• demobbed at Frankfurt 1918 – and Aldershot 1948

    On 8 December 1918 Lieutenant Herbert Sulzbach of the German Imperial army returned to his home town, Frankfurt am Main, gave up his field-grey uniform, and received his demobilisation papers.

    It had been a traumatic few weeks since the bitter moment when he had told his men, on 11 November, that their guns should fall silent and that they had lost the war that they had been fighting for the past four years.

    However, he led his men with pride and discipline on the long march back home, riding on horseback over the Rhine at Bonn alongside his friend, Lieutenant Hans Aldo von Seebach, with whom he had fought in the same unit.

    There was a welcome telegram waiting for him from his brother, Ernst, who was in Stockholm, for which he was grateful. But so many of Sulzbach's school mates had been killed in the war, including the two Princes of Hesse, Max and Friedrich Wilhelm, with whom he had holidayed as a child. It was a sad homecoming.

    Thirty years later, in December 1948, Captain Herbert Sulzbach was demobbed at Aldershot in Surrey. He handed in his khaki British army uniform and returned to his family in London. When the Second World War had ended in 1945, he had this time received a victory telegram from his brother, who was still in Stockholm.

    In Berlin in the 1930s, Sulzbach had been much impressed with Sheriff's 'Journey's End', a play which had been translated as 'Die Andere Seite' ['The Other Side']. At Featherstone Park, one of the PoW theatre groups had staged the play and as Sulzbach returned to his hut afterwards he couldn't help thinking about his own two experiences as a soldier – in field grey in the German Imperial Army, and in khaki with the British Army.
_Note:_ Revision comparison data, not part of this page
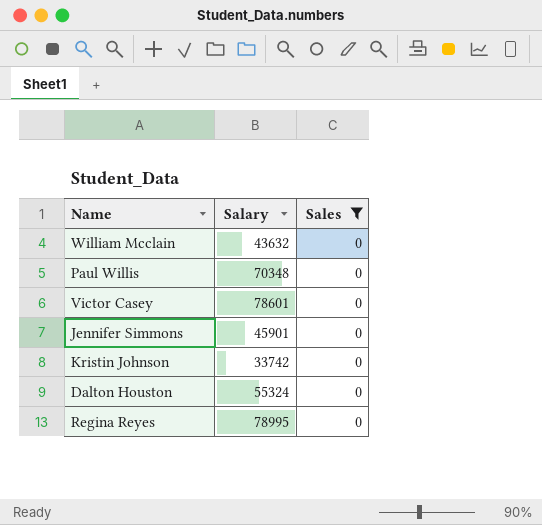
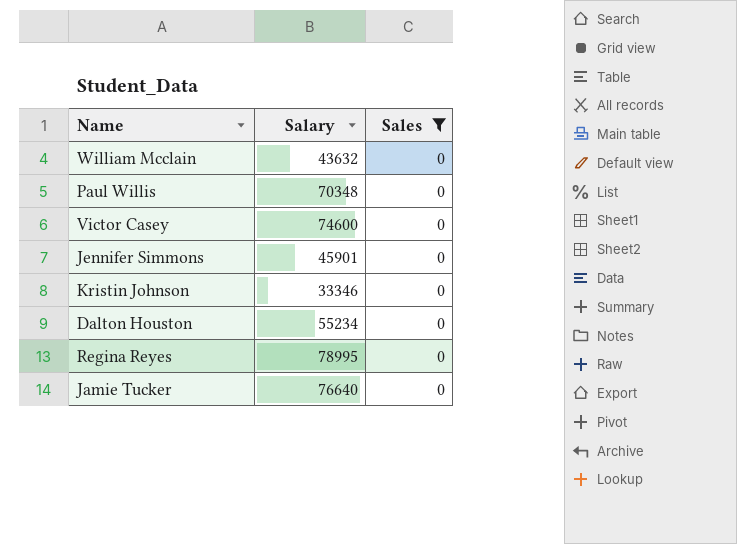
Victor Casey | Salary: 78601 -> 74600
Kristin Johnson | Salary: 33742 -> 33346
Dalton Houston | Salary: 55324 -> 55234
row Jamie Tucker: none -> 76640 | 0

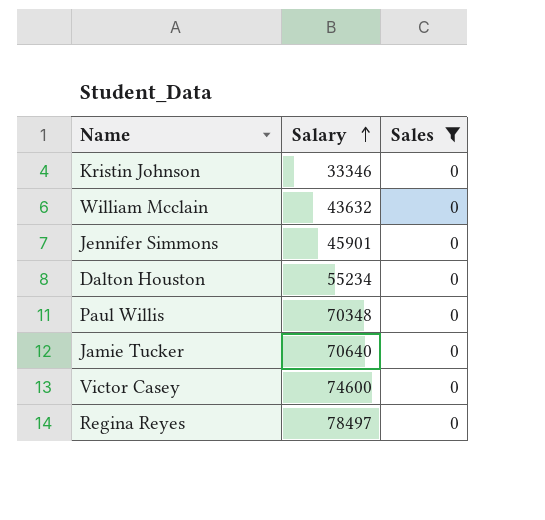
row order: none -> Salary ascending
Jamie Tucker | Salary: 76640 -> 70640
Regina Reyes | Salary: 78995 -> 78497

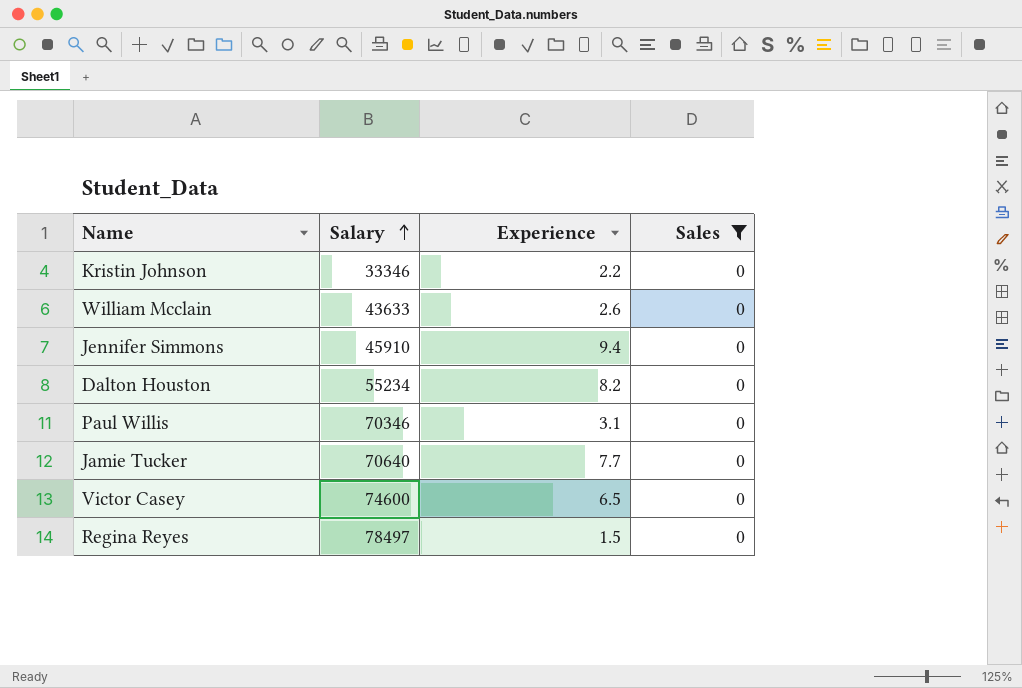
column Experience | position: none -> 3
William Mcclain | Salary: 43632 -> 43633
Jennifer Simmons | Salary: 45901 -> 45910
Paul Willis | Salary: 70348 -> 70346

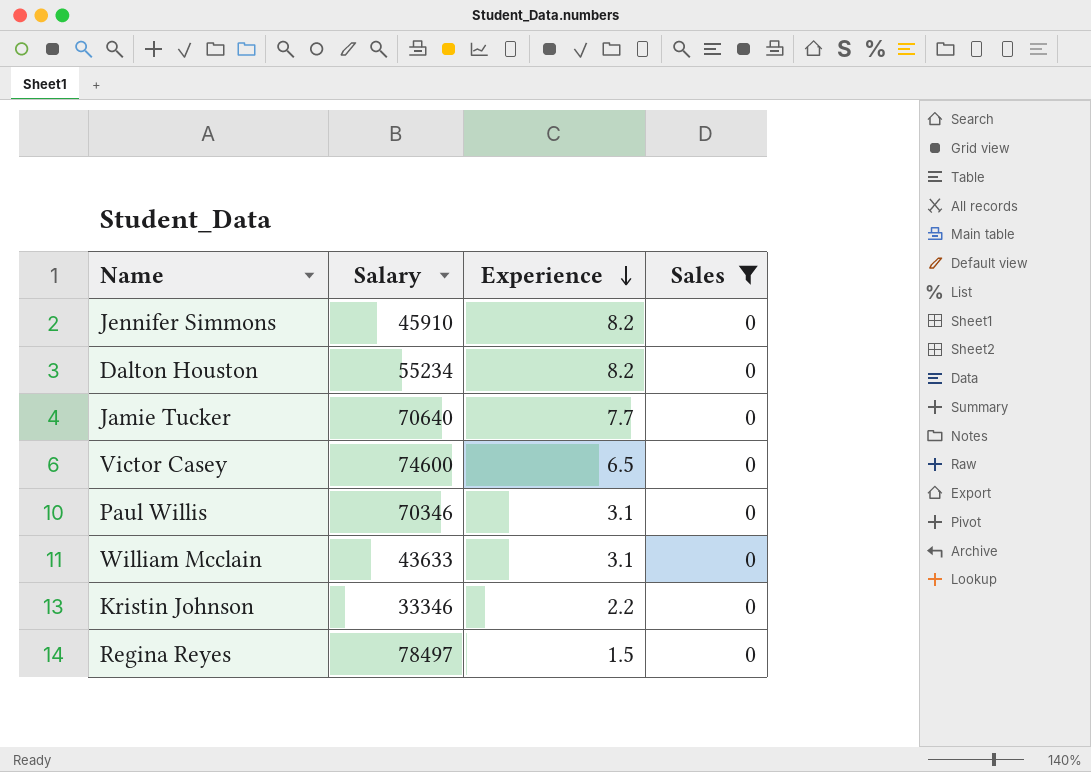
row order: Salary ascending -> Experience descending
Jennifer Simmons | Experience: 9.4 -> 8.2
William Mcclain | Experience: 2.6 -> 3.1

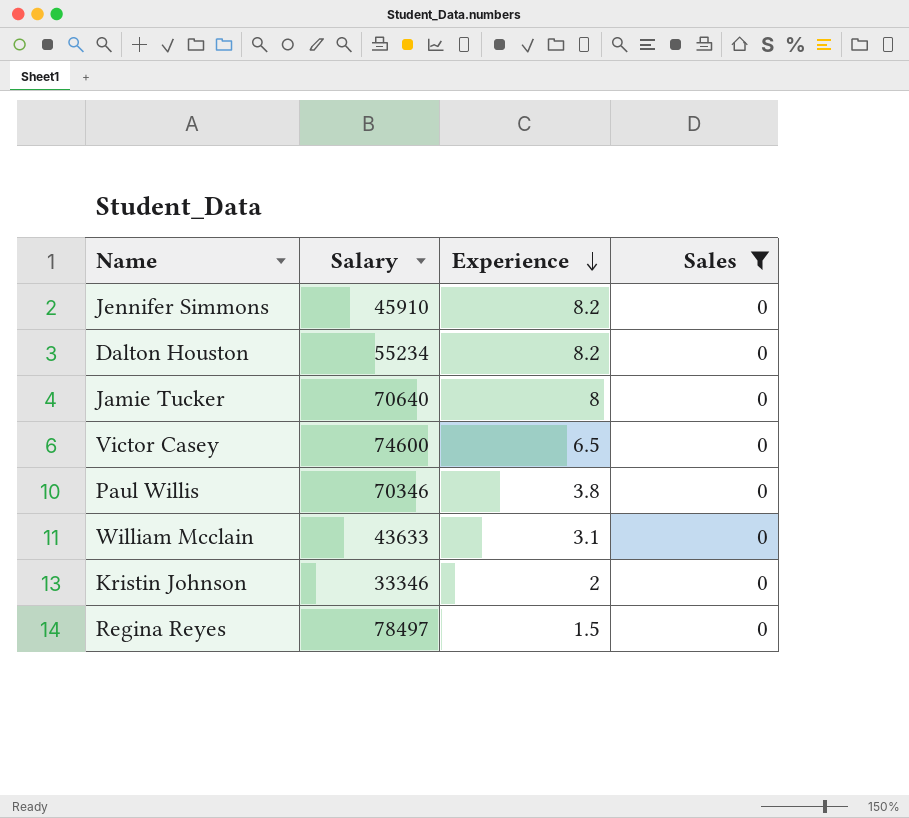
Jamie Tucker | Experience: 7.7 -> 8
Paul Willis | Experience: 3.1 -> 3.8
Kristin Johnson | Experience: 2.2 -> 2

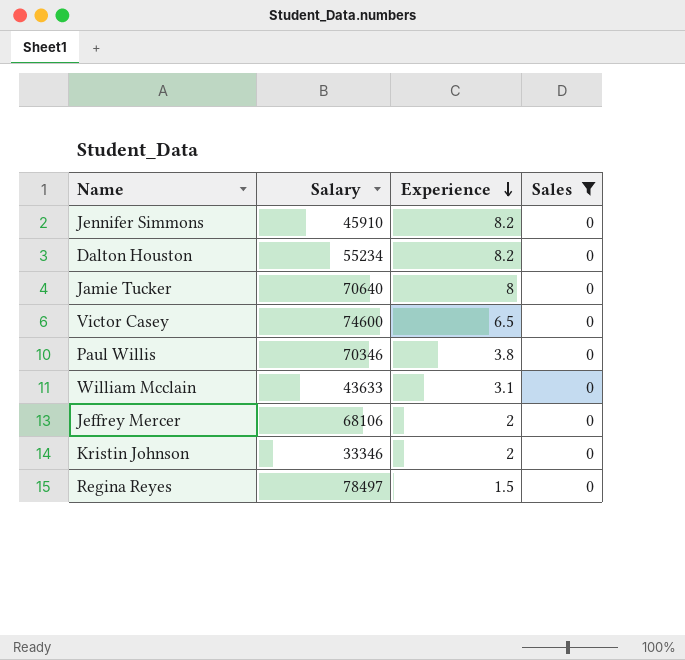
row Jeffrey Mercer: none -> 68106 | 2 | 0

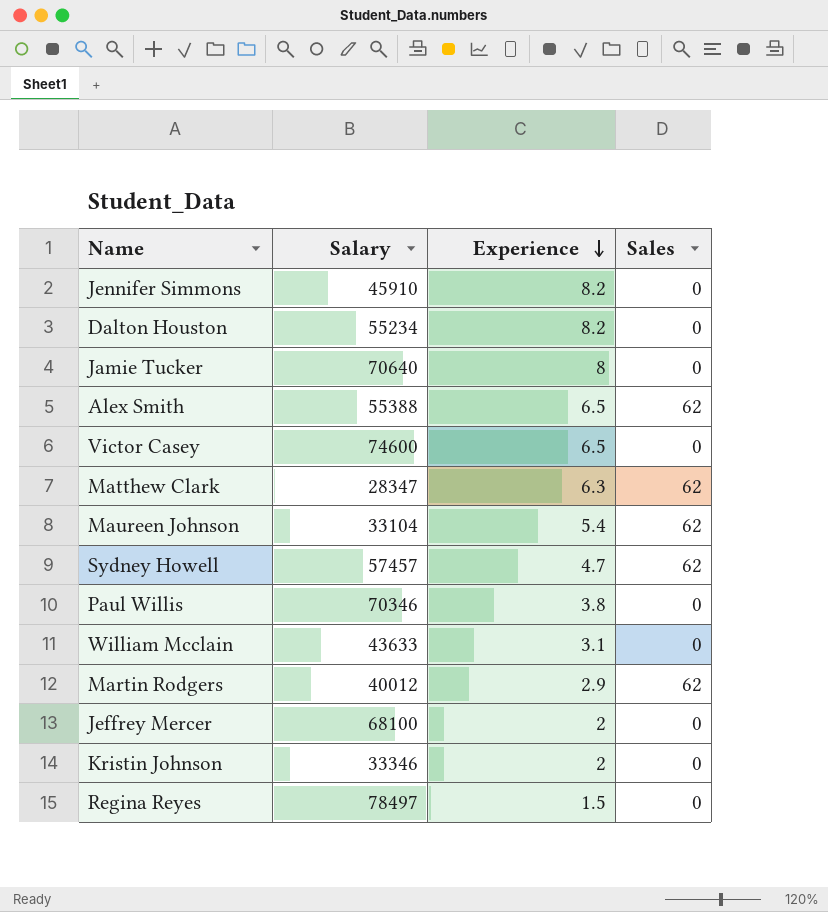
filter: Sales = 0 -> none
Jeffrey Mercer | Salary: 68106 -> 68100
    It was a couple of years before he again caught up with von Seebach, who had since served as a Colonel in the German army. They met in Bonn.

    'Nearly thirty-two years ago we were marching together over this very bridge, both as Lieutenants in the defeated Imperial German army. What a strange world it is!'

    (photo: Herbert Sulzbach in 1918, aged 24, after serving four years in the First World War)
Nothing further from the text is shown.